Data excerpts:
::::
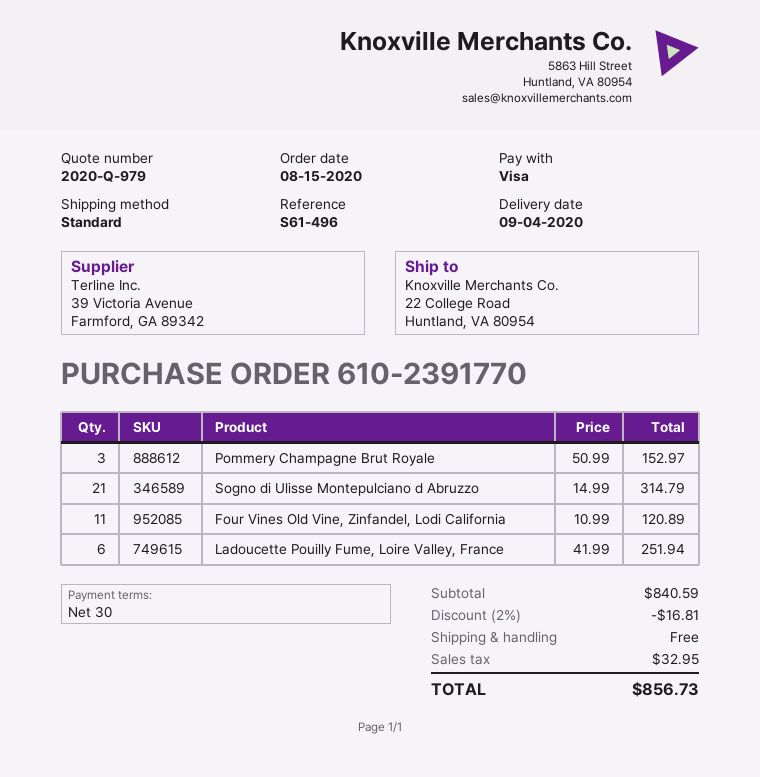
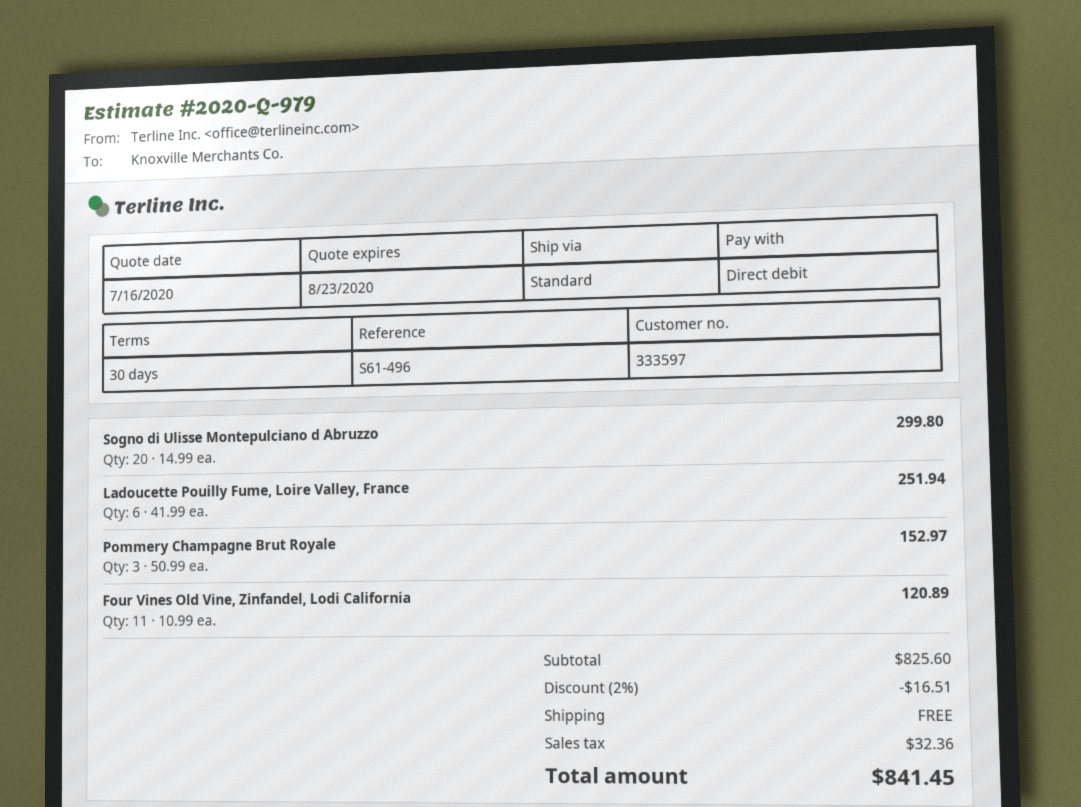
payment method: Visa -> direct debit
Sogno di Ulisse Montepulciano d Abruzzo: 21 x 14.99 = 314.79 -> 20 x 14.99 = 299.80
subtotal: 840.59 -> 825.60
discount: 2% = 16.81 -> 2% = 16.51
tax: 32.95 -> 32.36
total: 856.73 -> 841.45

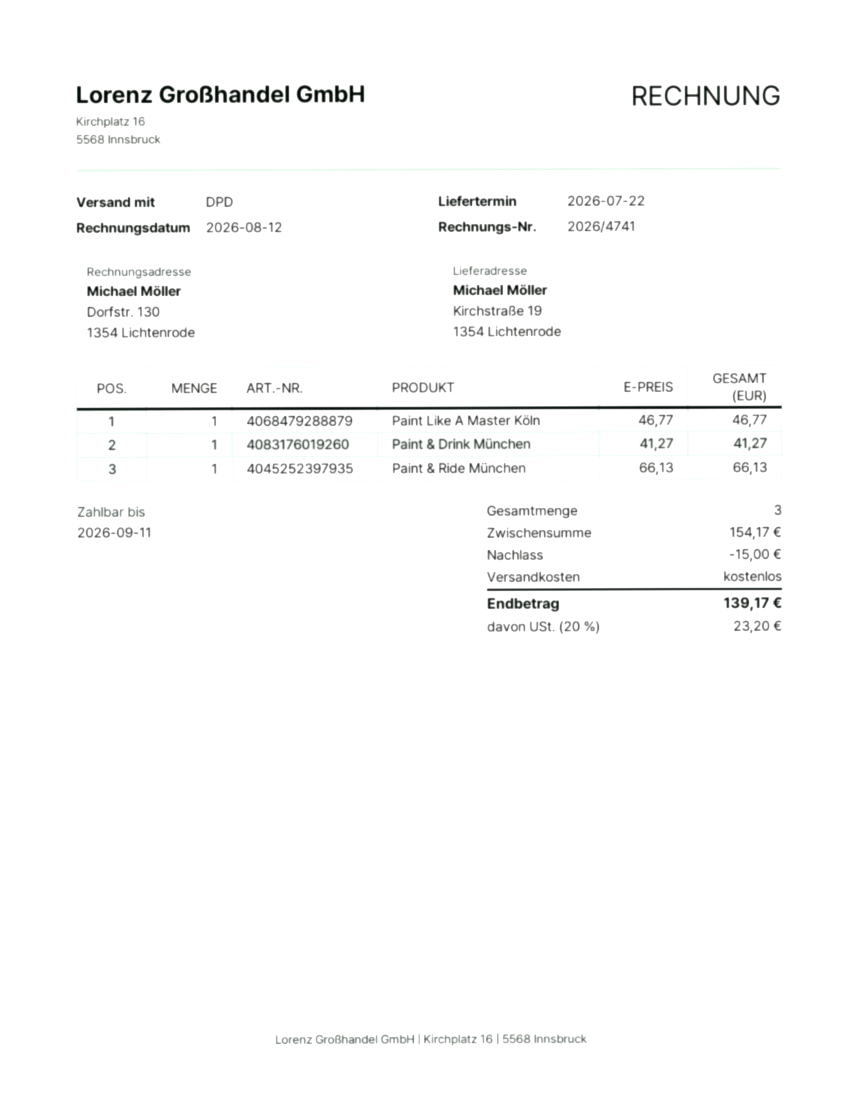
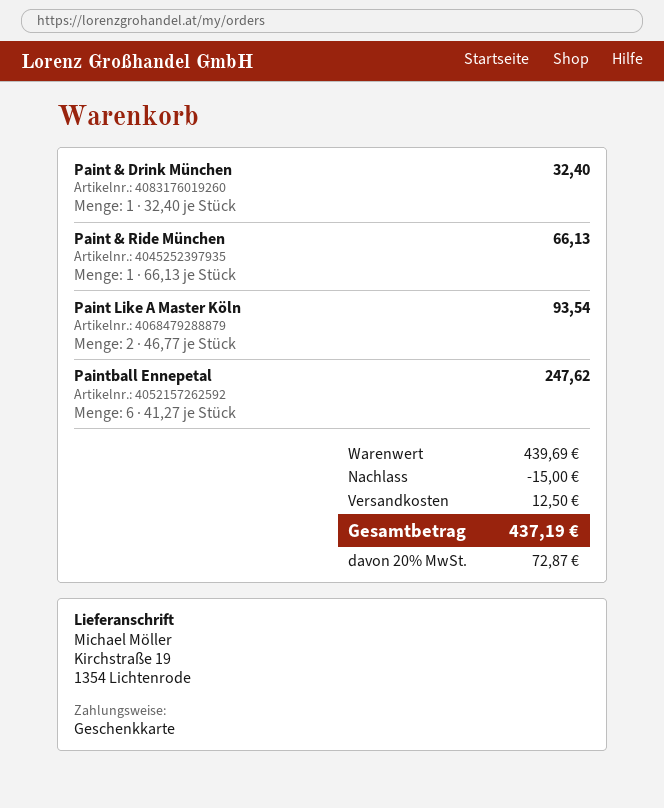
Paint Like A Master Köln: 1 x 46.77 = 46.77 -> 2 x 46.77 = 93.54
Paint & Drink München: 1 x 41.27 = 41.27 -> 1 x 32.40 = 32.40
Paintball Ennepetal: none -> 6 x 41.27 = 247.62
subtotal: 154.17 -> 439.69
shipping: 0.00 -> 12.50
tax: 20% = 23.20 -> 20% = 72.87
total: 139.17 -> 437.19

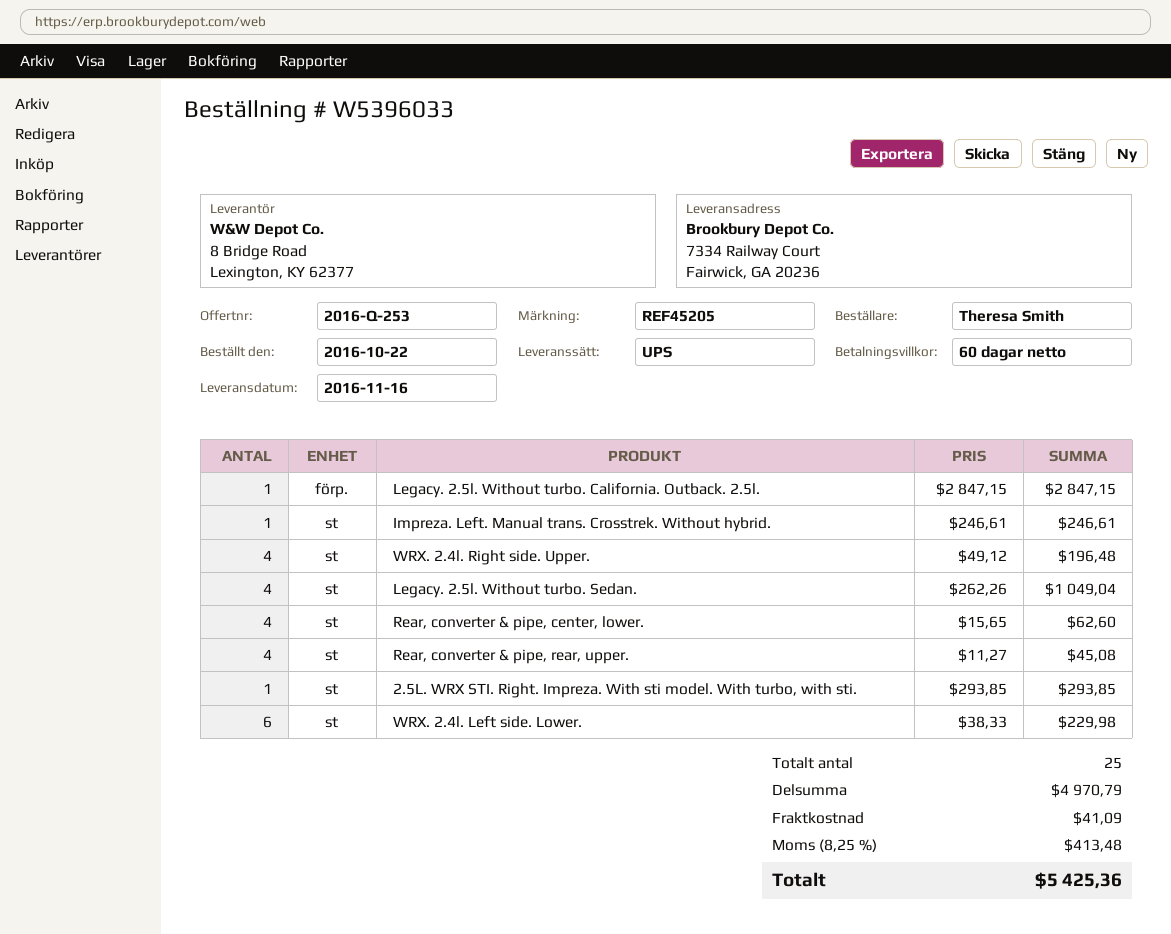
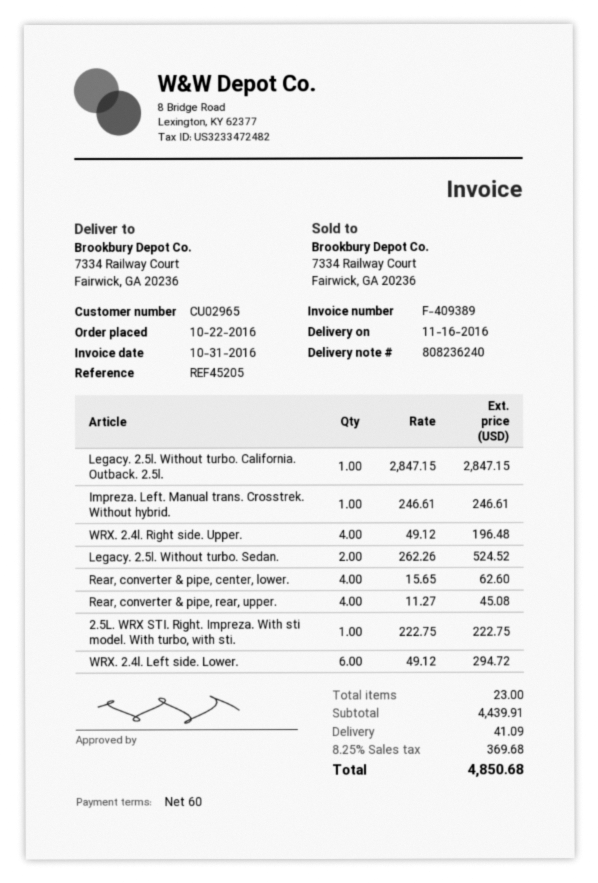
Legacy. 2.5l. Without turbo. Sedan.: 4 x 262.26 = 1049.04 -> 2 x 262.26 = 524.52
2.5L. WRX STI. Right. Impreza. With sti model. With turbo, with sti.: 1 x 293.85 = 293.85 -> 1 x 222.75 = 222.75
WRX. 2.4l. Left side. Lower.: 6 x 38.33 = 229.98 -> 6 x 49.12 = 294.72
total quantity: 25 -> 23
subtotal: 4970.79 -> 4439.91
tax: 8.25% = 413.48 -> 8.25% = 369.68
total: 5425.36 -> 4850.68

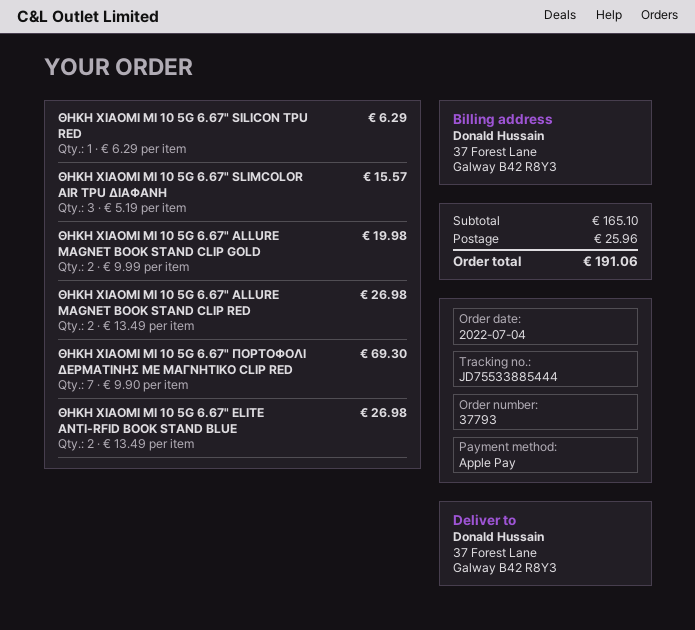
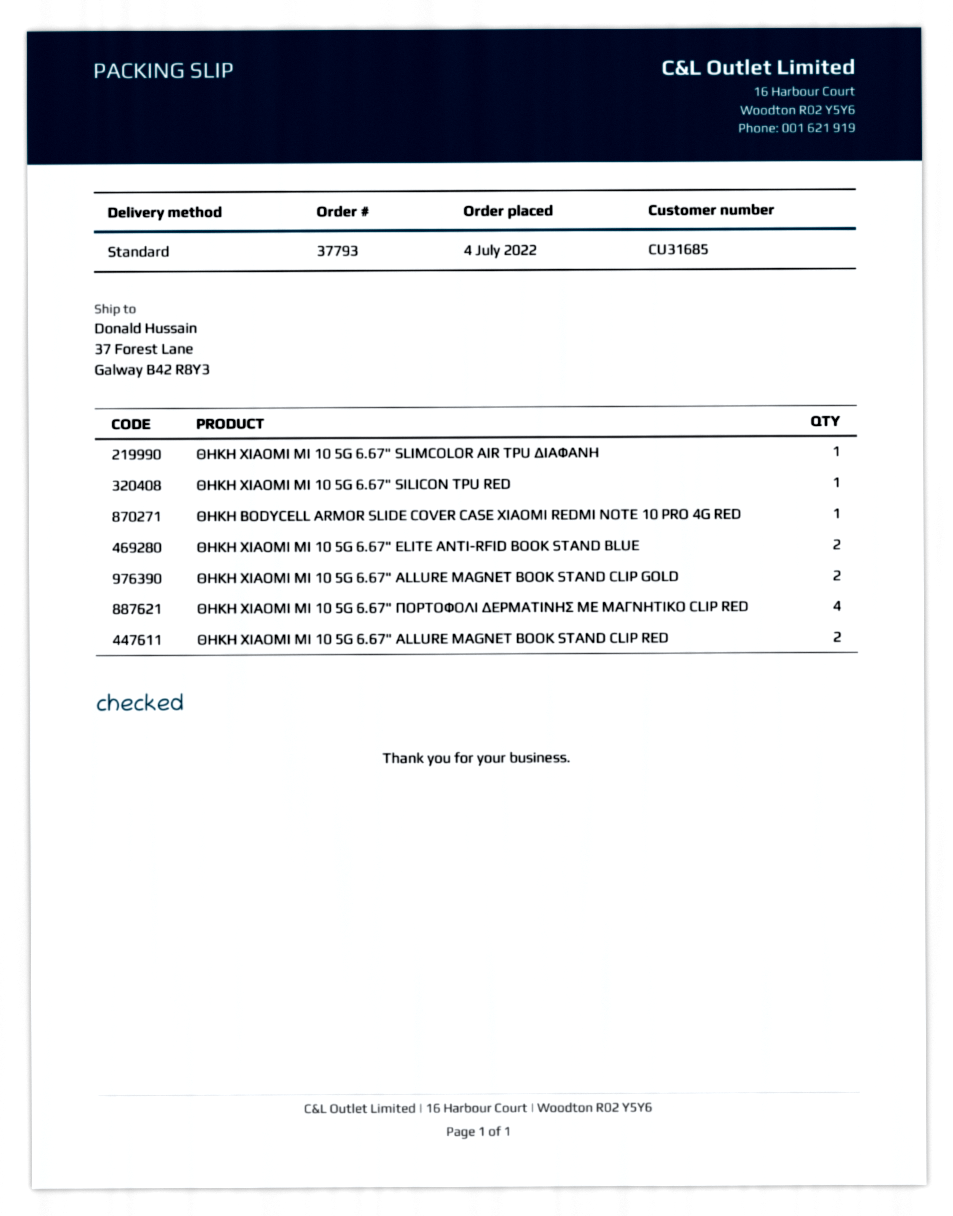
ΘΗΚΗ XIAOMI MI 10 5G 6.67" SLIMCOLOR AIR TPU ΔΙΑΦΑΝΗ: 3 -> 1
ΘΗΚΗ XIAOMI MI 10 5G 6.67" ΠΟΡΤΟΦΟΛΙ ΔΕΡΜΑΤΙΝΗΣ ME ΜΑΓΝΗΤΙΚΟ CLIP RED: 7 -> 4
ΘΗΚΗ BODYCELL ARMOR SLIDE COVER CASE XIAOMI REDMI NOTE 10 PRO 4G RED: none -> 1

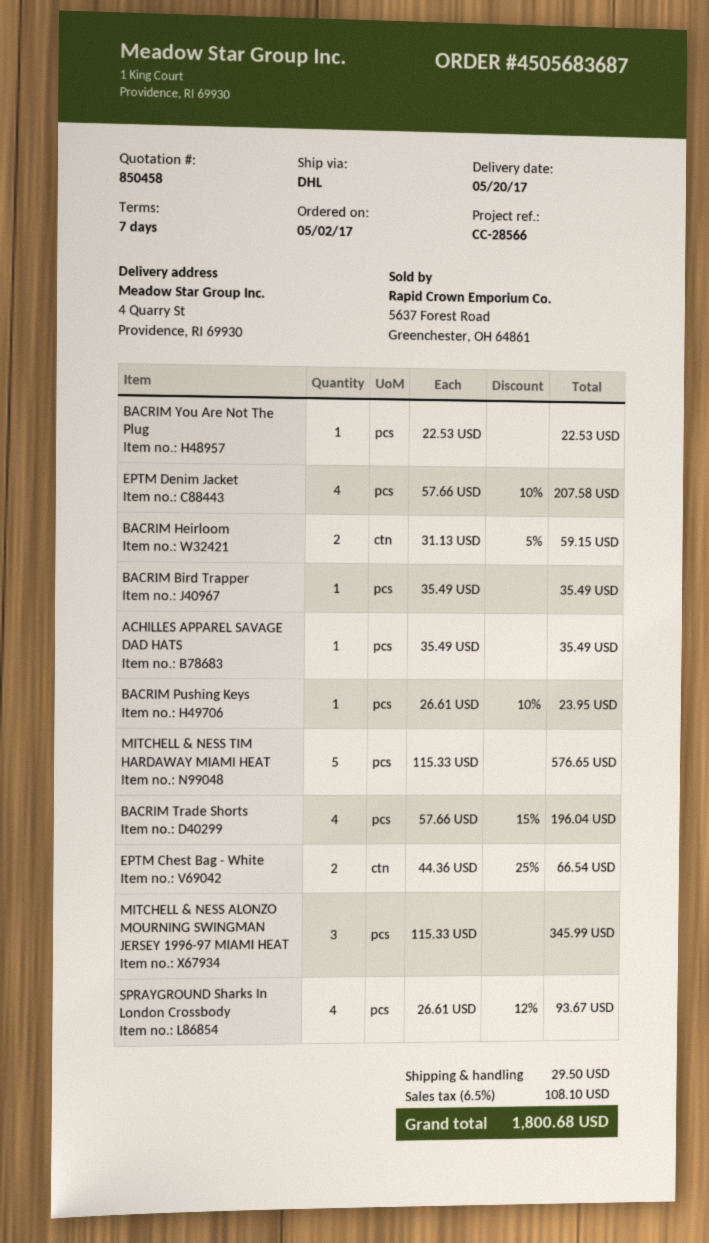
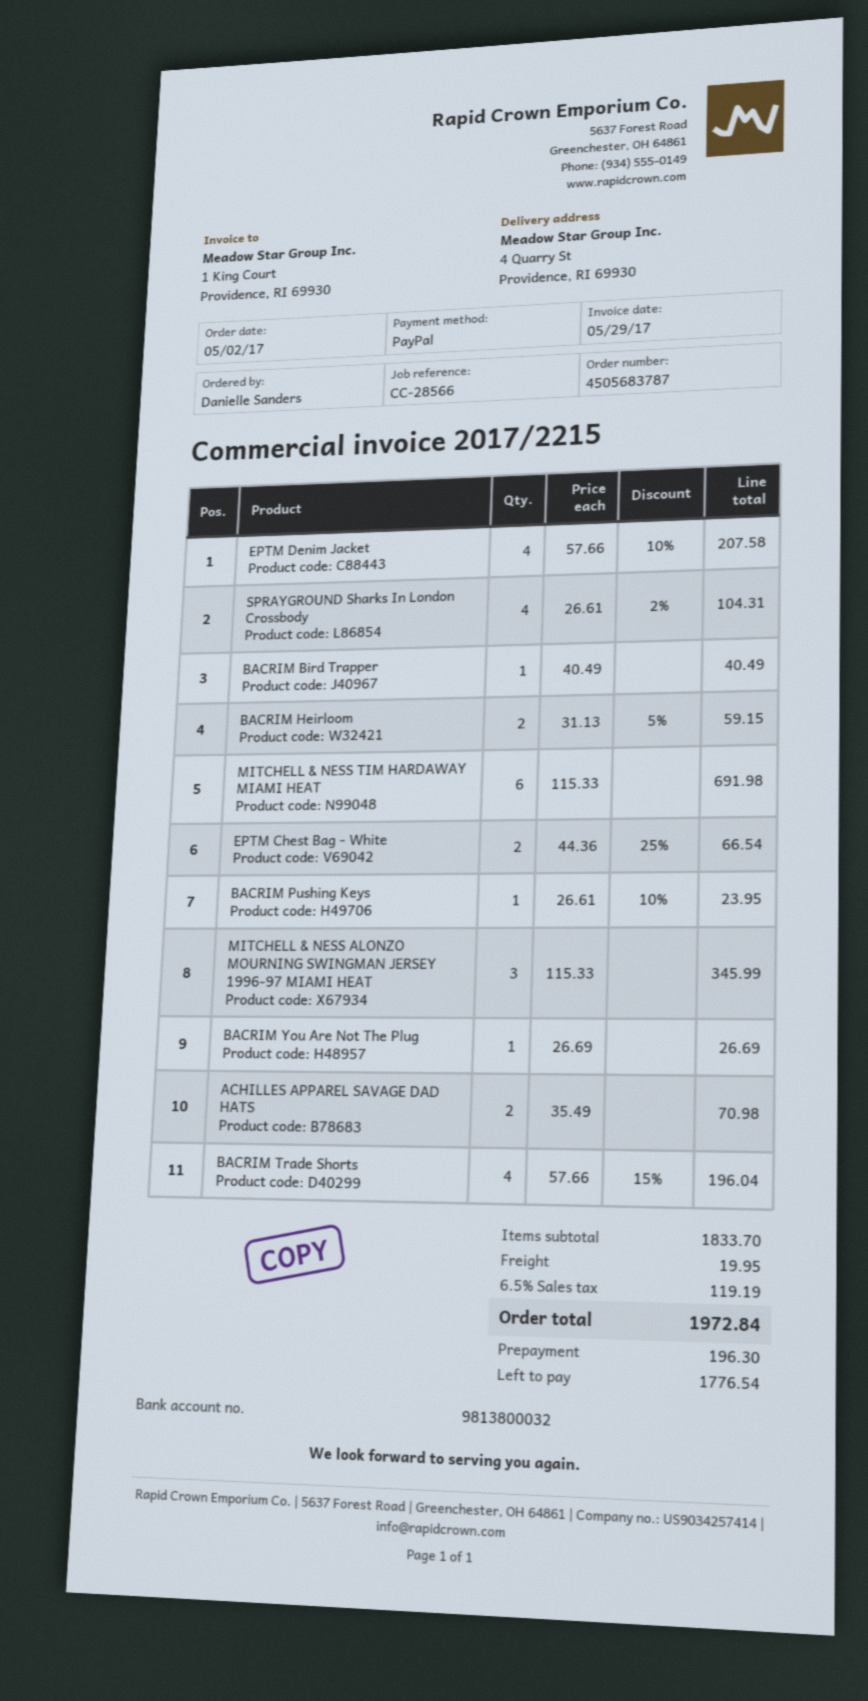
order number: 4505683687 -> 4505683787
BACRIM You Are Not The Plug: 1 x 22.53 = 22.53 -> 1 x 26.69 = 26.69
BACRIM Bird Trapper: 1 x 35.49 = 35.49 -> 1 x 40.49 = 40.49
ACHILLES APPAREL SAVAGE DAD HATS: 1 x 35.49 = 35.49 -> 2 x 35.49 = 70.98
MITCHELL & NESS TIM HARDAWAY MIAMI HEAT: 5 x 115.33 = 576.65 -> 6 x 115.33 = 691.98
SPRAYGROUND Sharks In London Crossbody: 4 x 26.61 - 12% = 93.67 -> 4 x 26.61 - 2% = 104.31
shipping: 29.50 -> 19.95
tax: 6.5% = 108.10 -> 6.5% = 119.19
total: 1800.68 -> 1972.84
::::
Copy every line where the word "turbo" is present in the entries above.

Exercise response:
Legacy. 2.5l. Without turbo. Sedan.: 4 x 262.26 = 1049.04 -> 2 x 262.26 = 524.52
2.5L. WRX STI. Right. Impreza. With sti model. With turbo, with sti.: 1 x 293.85 = 293.85 -> 1 x 222.75 = 222.75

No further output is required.